It is a question that many in the crypto community must have asked themselves at least once. The news of Wladimir van der Laan taking a temporary hiatus, prompted us to explore what some might consider to be an improbable, yet highly impactful situation.
A Bitcoin Core developer that is also a maintainer of the project's GitHub account (i.e., someone who can “merge code into the master branch”) is a rare commodity. To put this in perspective, if a Bitcoin Core developer is a black belt, then someone like van der Laan is a third-degree black belt.
To set the record straight we interviewed the well-known sensei and master of the Blockstream dojo, Adam Back. He said that neither Laan’s departure, nor the disappearance of all the maintainers in the event of a potential catastrophe, would present a challenge to Bitcoin (BTC):
“It's no problem either way technically because even if all maintainers had a plane crash or very unlucky IT failure. A new Github can be created.”
Back also opined that most in the crypto community do not truly understand the role of Core developers in the ecosystem and tend to overestimate their importance. In his view, the changes that Bitcoin Core developers can introduce are bound by being backward compatible and should not change the key properties of the protocol like finality, censorship resistance, or rate of inflation. He also noted that changes should preserve or improve privacy. Back believes if the developers tried to introduce ideals outside of this paradigm, they would be rejected by the ecosystem:
“So I do not think a given implementation of bitcoin's developers can change things outside of that area, as the economic ecosystem would reject it, use a different implementation.”

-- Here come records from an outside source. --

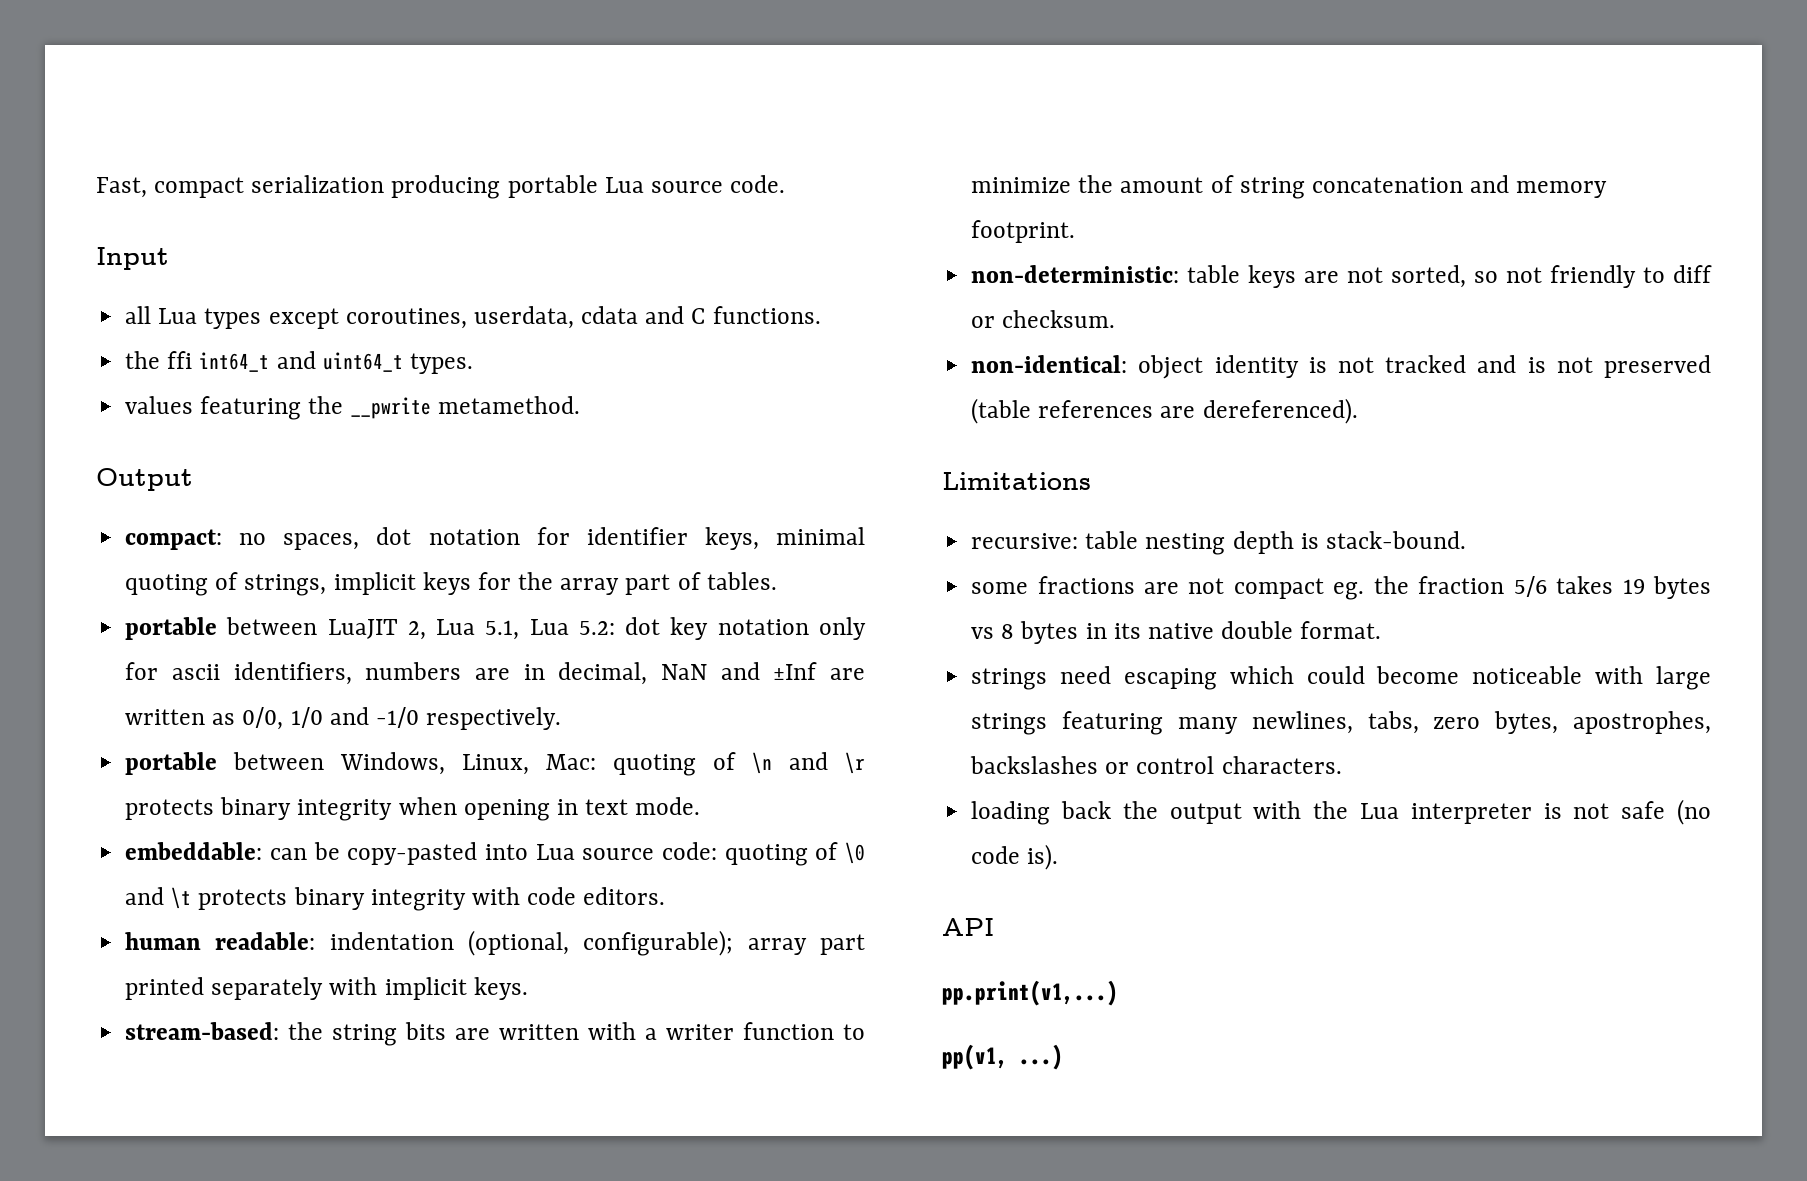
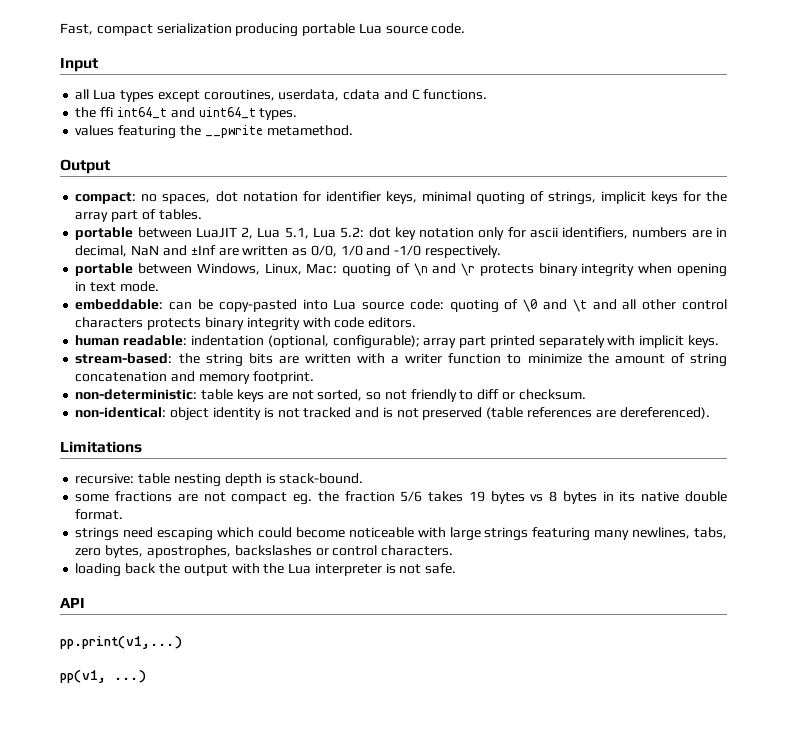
(192, 898) none -> [592,299,728,310] [75,317,144,328] and all other control characters
[1621,799,1711,825] [971,844,1059,870] safe (no code is). -> [425,563,457,574] safe.

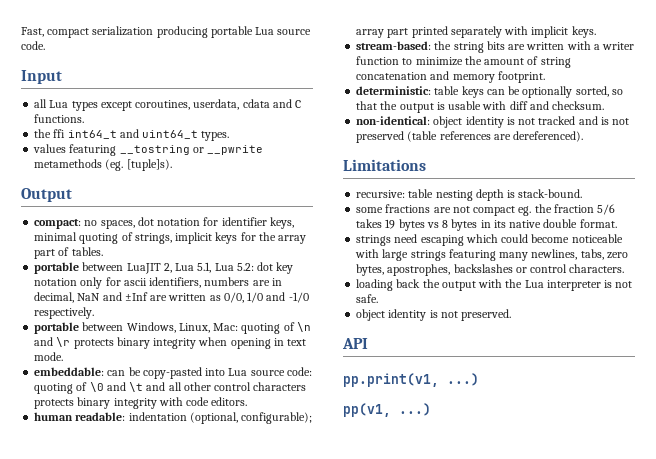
[179,125,353,138] the __pwrite metamethod. -> [119,145,264,155] [34,159,172,171] __tostring or __pwrite metamethods (eg. [tuple]s).
[75,389,198,400] non-deterministic: -> [356,86,432,95] deterministic:
[267,389,515,402] are not sorted, so not friendly to diff or -> [486,86,623,98] [356,101,549,113] can be optionally sorted, so that the output is usable with diff and
(457, 568) none -> [356,309,512,321] // object identity is not preserved.
[60,636,182,649] pp.print(v1,...) -> [343,373,479,387] pp.print(v1, ...)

Back is also against any sort of on-chain governance as he believes that this would lead to the “centralized lobbying groups” taking control of Bitcoin, noting that this is a problem inherent to proof-of-stake protocols. We parried that with the current system, some believe that organizations like Back’s Blockstream, Lightning Labs, Chaincode Labs and others that support Bitcoin Core developers, have a disproportional amount of influence in the ecosystem. Back replied that Blockstream purposefully does not take a position on Bitcoin proposals. At the same time, Core developers under the company’s employ can quit Blockstream if they believe they are being pressured to do something bad for Bitcoin and the company would have to pay their salary for another year.
We asked the Hashcash inventor why, if the decision-making process within the Bitcoin ecosystem is so harmonious, do debates sometimes become so heated? It is well known that some have even lead to schisms, like in the case of the block size debate. In his view, this happened because some participants were trying to force their way to a change:
“I consider that to largely be because some companies and mining pools tried to forcibly change the change process to benefit their businesses financially.”